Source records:
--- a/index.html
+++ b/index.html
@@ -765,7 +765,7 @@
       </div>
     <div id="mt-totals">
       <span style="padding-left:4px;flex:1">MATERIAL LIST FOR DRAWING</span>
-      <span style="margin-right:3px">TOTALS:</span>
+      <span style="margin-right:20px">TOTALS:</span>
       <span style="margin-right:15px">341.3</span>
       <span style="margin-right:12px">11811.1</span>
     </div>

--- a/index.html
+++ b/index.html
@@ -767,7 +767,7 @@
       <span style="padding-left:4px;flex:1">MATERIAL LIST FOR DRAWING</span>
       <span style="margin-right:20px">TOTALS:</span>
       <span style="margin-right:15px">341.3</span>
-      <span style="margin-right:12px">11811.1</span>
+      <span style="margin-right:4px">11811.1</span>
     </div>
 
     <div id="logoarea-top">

==

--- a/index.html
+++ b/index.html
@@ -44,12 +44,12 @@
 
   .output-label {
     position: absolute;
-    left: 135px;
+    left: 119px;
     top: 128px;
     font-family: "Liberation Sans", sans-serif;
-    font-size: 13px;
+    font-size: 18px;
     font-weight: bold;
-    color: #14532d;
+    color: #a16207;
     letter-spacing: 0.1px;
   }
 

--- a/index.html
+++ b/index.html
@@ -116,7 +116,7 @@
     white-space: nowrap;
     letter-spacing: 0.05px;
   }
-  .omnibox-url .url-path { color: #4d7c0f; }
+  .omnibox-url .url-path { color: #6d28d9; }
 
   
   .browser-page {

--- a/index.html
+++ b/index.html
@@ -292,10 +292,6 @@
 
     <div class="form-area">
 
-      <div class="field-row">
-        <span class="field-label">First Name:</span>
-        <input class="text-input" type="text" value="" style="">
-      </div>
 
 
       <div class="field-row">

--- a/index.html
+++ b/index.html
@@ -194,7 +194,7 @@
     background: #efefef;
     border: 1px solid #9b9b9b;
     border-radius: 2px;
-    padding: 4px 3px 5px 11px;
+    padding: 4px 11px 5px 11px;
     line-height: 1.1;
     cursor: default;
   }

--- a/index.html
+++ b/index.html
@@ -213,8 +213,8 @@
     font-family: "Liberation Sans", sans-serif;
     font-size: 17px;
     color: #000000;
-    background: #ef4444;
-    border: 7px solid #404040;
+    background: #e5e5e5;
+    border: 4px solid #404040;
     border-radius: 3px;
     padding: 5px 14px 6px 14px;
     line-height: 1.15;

--

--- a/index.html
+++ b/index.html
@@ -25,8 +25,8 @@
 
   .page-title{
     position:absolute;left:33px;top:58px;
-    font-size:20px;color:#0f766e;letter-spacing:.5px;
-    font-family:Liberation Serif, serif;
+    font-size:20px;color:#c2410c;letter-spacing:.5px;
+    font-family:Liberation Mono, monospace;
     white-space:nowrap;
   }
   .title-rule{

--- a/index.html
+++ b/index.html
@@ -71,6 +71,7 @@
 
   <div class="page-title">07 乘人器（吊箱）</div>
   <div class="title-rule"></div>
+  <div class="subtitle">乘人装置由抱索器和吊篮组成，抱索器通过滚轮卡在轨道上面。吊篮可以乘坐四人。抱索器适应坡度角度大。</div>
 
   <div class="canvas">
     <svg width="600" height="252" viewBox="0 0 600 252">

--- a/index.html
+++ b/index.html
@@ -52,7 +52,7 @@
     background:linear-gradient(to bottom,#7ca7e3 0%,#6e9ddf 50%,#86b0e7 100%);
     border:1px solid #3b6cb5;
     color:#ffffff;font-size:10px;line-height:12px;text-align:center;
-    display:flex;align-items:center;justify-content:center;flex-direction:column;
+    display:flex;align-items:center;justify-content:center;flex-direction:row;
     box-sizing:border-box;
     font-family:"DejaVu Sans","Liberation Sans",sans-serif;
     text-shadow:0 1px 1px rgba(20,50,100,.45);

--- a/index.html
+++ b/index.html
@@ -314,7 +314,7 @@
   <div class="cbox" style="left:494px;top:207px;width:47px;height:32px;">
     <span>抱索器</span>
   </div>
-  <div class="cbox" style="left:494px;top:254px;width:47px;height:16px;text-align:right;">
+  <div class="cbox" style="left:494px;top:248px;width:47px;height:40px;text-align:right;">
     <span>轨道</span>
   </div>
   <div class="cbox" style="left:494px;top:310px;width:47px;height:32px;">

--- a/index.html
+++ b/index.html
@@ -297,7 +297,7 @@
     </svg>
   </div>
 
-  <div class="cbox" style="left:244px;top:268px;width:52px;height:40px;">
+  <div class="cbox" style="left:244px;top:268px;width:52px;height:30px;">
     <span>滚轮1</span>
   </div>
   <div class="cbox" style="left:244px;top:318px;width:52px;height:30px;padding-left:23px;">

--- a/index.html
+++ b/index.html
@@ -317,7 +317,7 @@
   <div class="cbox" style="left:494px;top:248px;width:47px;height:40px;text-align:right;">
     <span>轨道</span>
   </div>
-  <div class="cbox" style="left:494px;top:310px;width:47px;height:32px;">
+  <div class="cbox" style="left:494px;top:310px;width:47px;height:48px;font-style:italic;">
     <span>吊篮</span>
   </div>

Exercise goal: Return, from the data, each line that has the word "align" in it.

Answer area:
     color:#ffffff;font-size:10px;line-height:12px;text-align:center;
-    display:flex;align-items:center;justify-content:center;flex-direction:column;
+    display:flex;align-items:center;justify-content:center;flex-direction:row;
-  <div class="cbox" style="left:494px;top:254px;width:47px;height:16px;text-align:right;">
+  <div class="cbox" style="left:494px;top:248px;width:47px;height:40px;text-align:right;">
   <div class="cbox" style="left:494px;top:248px;width:47px;height:40px;text-align:right;">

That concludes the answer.